> Exercise brief:
Hunt through the entries for the word "sharedcore" and copy each line in which it appears.

> Data provided:

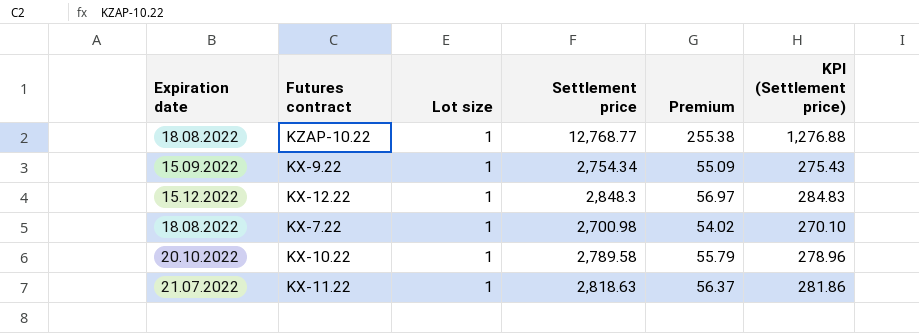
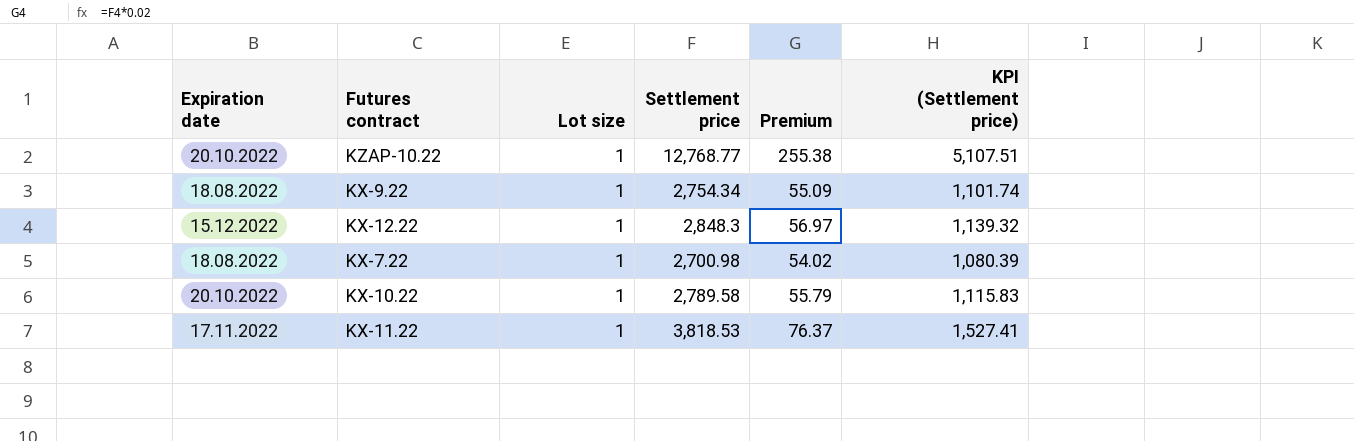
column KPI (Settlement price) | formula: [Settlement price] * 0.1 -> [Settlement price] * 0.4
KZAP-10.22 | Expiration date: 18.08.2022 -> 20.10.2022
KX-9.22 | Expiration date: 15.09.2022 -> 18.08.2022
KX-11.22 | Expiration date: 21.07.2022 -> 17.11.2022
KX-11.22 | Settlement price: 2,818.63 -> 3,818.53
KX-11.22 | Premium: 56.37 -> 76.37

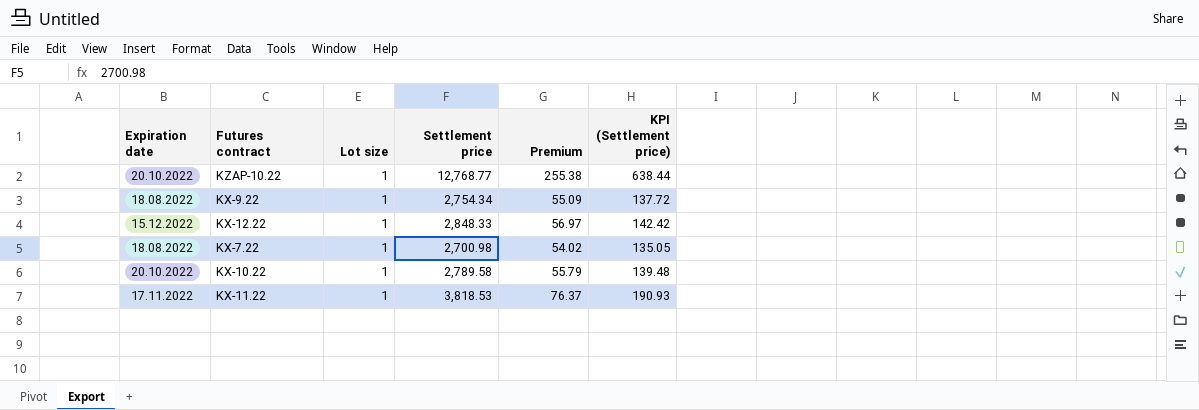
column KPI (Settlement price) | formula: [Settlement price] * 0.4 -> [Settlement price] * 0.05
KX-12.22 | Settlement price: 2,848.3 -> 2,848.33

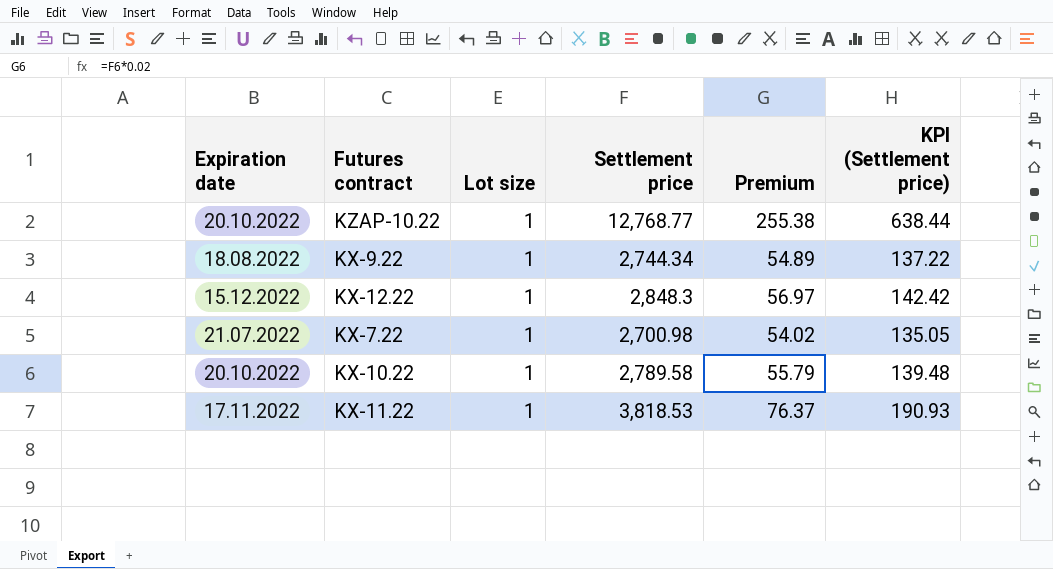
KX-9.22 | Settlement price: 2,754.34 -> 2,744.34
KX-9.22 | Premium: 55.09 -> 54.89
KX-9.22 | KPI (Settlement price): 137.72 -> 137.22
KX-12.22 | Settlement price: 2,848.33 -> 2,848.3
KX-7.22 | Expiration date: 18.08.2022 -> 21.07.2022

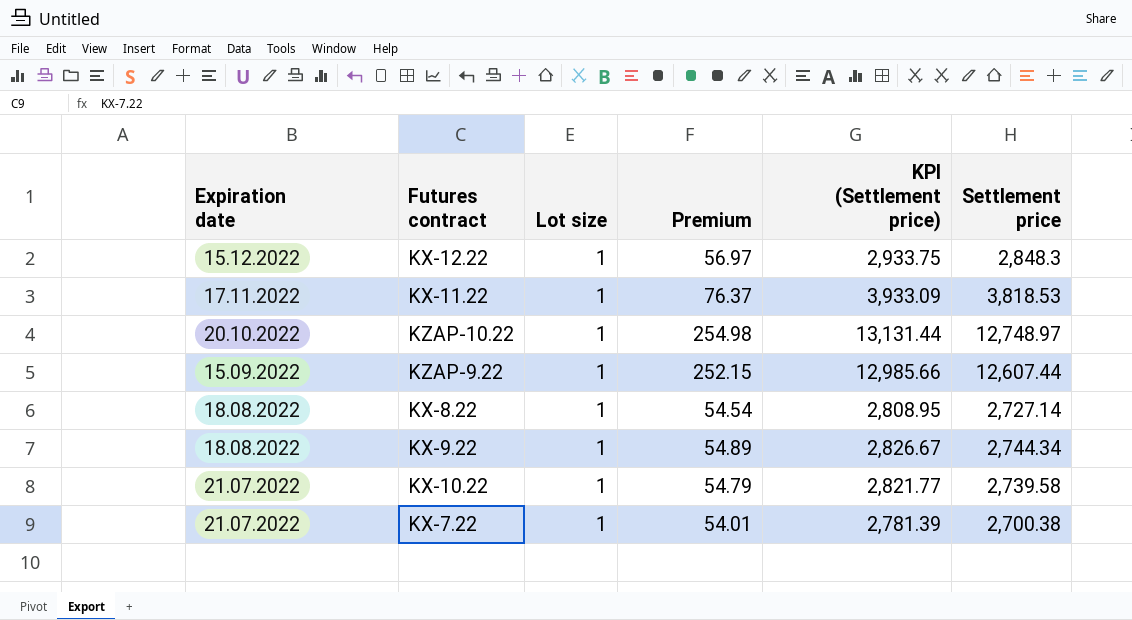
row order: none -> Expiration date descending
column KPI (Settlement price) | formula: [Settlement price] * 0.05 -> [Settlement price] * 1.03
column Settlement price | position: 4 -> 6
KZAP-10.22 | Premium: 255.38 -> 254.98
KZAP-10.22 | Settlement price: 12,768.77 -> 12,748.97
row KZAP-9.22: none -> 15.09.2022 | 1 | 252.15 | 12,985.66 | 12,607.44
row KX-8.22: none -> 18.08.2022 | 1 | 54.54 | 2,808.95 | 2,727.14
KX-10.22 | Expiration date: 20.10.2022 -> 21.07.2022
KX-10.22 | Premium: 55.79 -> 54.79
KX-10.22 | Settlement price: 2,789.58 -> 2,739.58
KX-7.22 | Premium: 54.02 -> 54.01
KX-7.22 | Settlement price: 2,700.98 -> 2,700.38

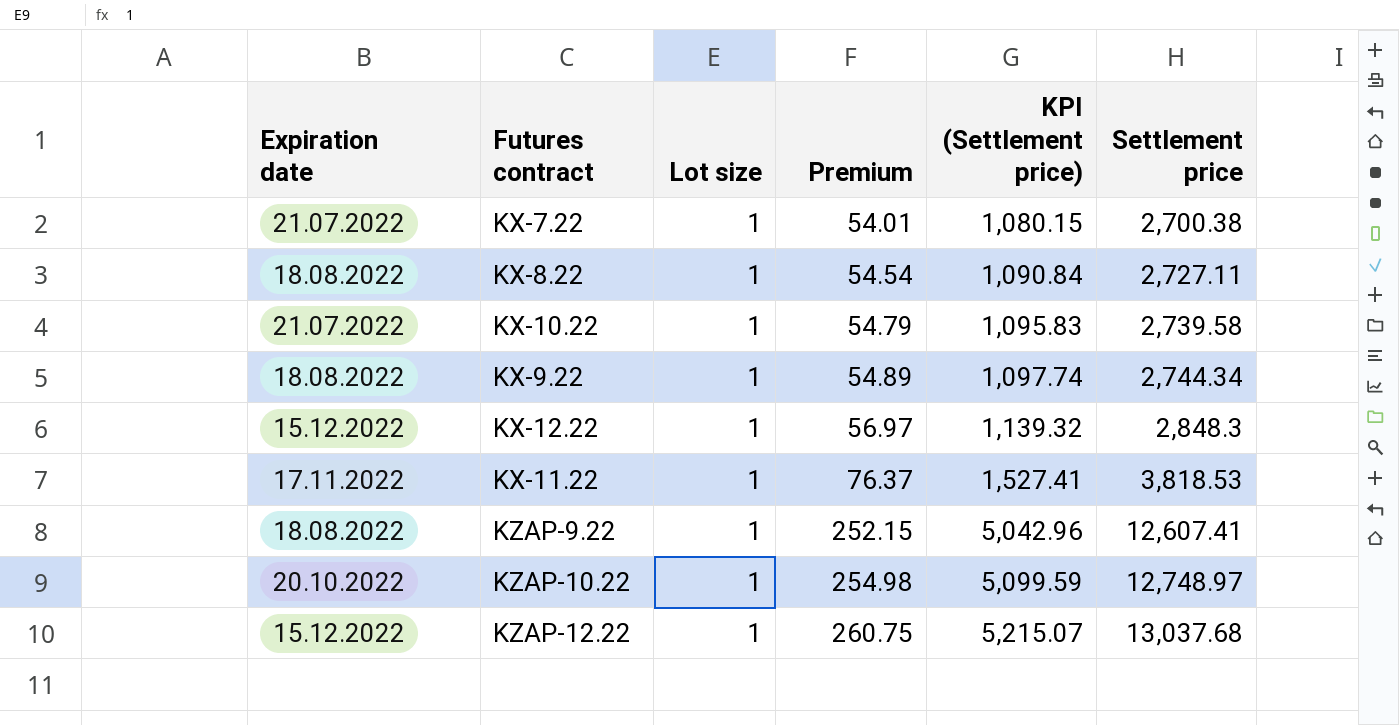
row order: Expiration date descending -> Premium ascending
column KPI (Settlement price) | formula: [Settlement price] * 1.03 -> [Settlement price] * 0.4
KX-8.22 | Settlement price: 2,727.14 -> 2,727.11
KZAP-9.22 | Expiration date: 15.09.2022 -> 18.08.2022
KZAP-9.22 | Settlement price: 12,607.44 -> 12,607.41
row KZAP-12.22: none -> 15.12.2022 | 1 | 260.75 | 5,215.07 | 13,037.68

--

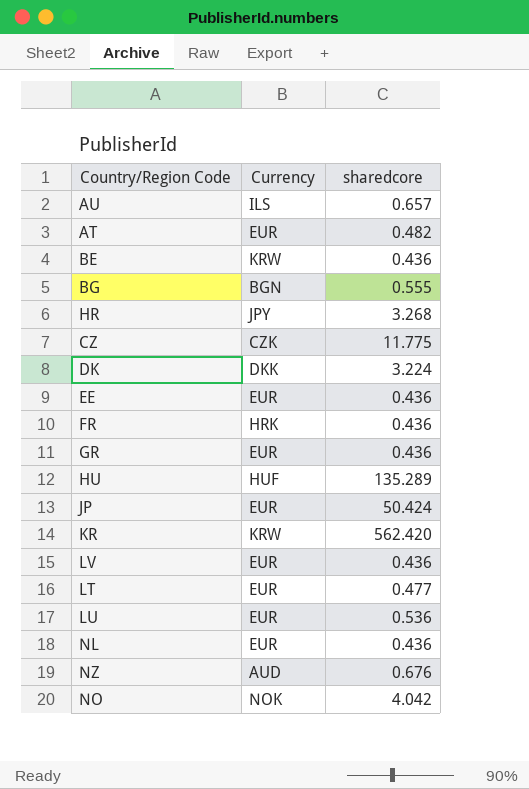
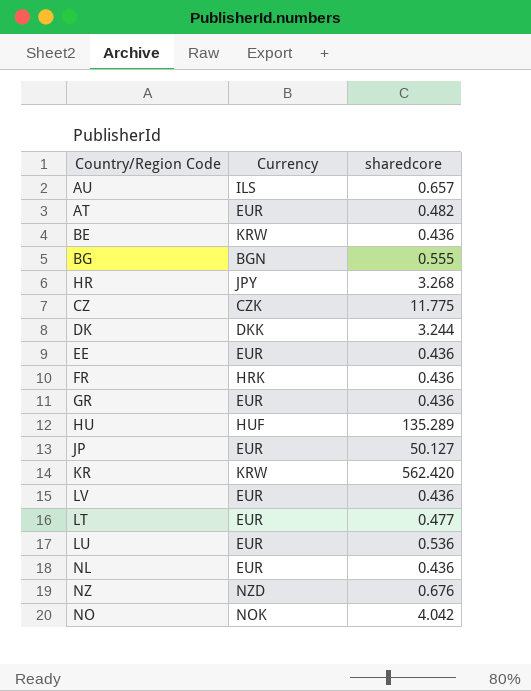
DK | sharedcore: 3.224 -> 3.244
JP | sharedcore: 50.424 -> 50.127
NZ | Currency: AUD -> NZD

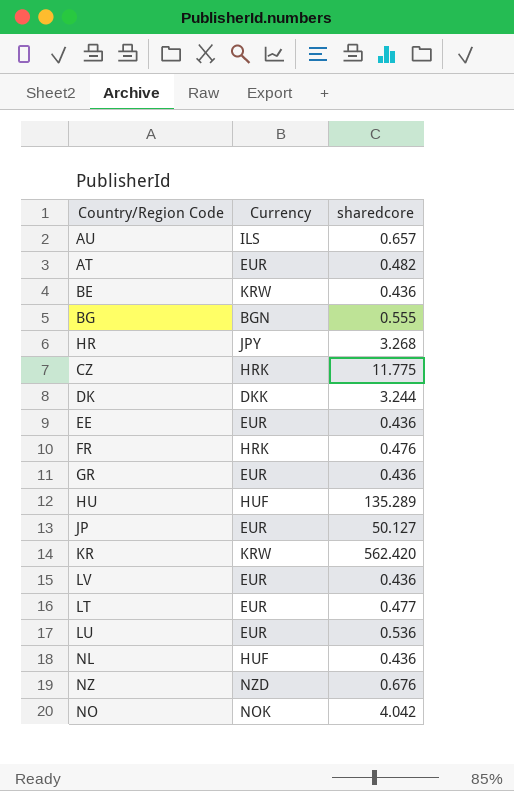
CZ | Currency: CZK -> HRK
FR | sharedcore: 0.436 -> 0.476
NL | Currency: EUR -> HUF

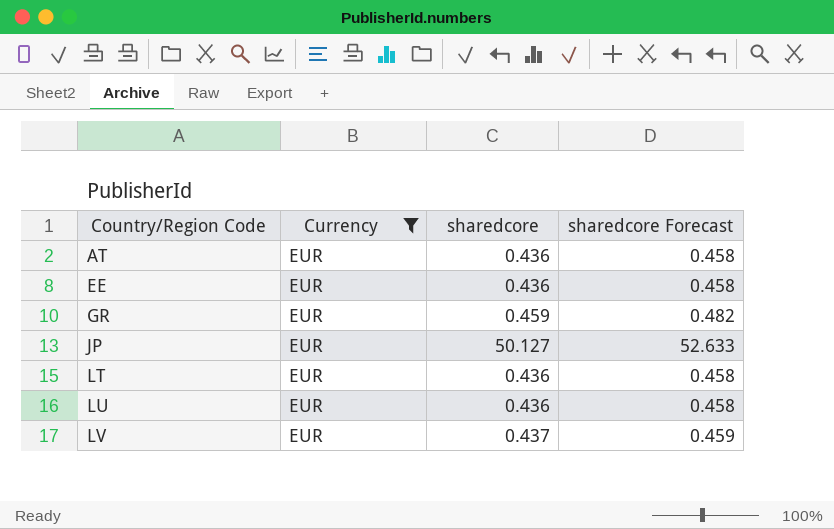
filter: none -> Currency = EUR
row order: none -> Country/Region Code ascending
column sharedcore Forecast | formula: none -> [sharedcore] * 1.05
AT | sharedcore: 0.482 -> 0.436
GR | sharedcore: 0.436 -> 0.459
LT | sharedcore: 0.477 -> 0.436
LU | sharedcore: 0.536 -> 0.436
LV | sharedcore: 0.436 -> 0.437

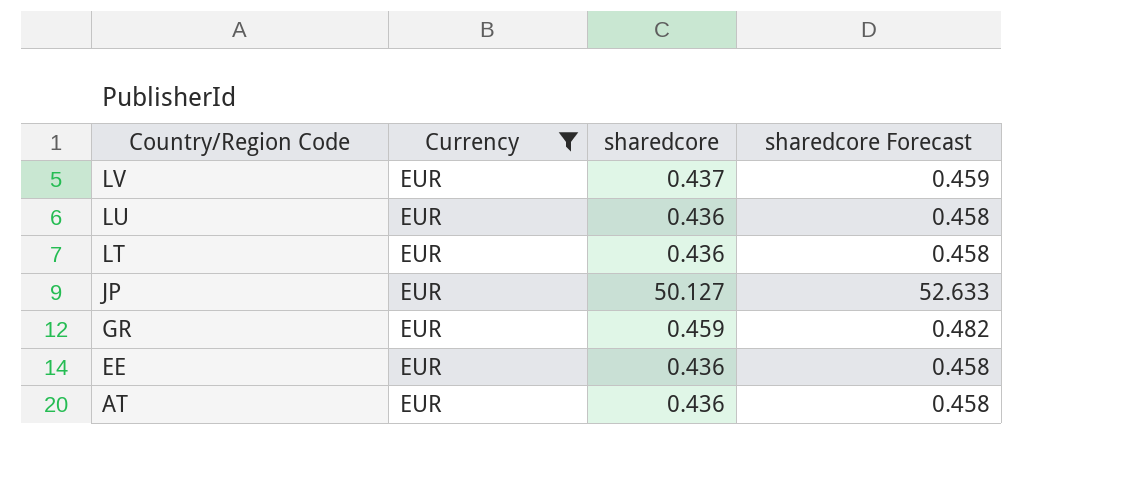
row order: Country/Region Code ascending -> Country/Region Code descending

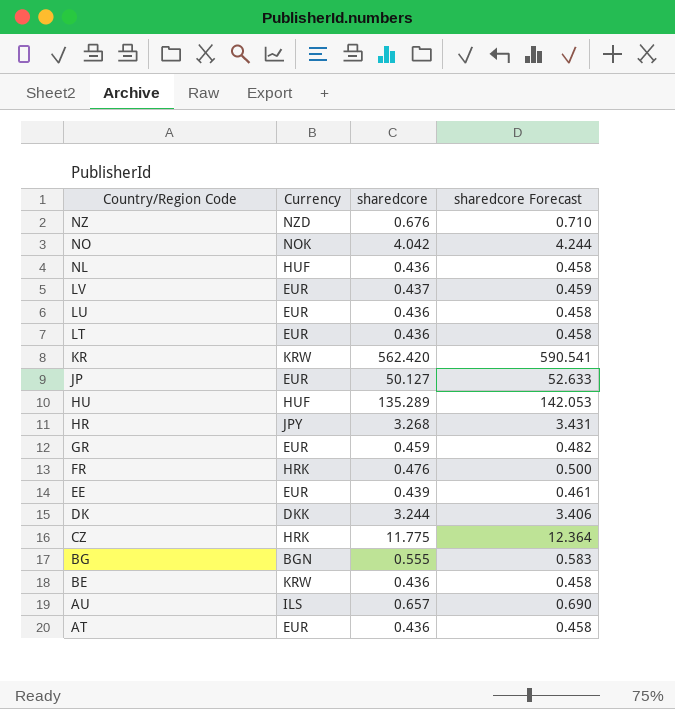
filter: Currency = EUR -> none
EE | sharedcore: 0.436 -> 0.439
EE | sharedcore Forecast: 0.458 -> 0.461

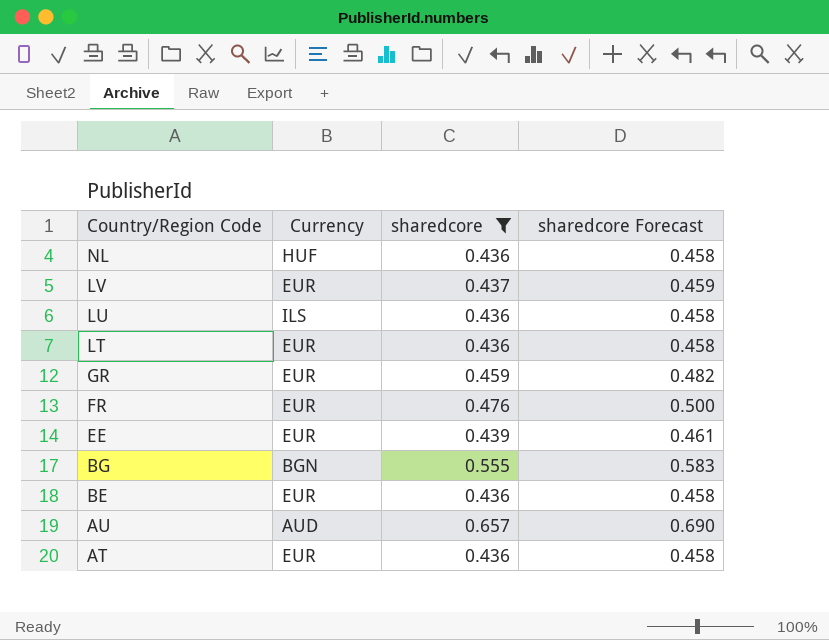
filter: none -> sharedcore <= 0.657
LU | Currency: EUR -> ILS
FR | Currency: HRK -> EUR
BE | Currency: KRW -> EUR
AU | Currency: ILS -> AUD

> Response to this task:
DK | sharedcore: 3.224 -> 3.244
JP | sharedcore: 50.424 -> 50.127
FR | sharedcore: 0.436 -> 0.476
column sharedcore Forecast | formula: none -> [sharedcore] * 1.05
AT | sharedcore: 0.482 -> 0.436
GR | sharedcore: 0.436 -> 0.459
LT | sharedcore: 0.477 -> 0.436
LU | sharedcore: 0.536 -> 0.436
LV | sharedcore: 0.436 -> 0.437
EE | sharedcore: 0.436 -> 0.439
EE | sharedcore Forecast: 0.458 -> 0.461
filter: none -> sharedcore <= 0.657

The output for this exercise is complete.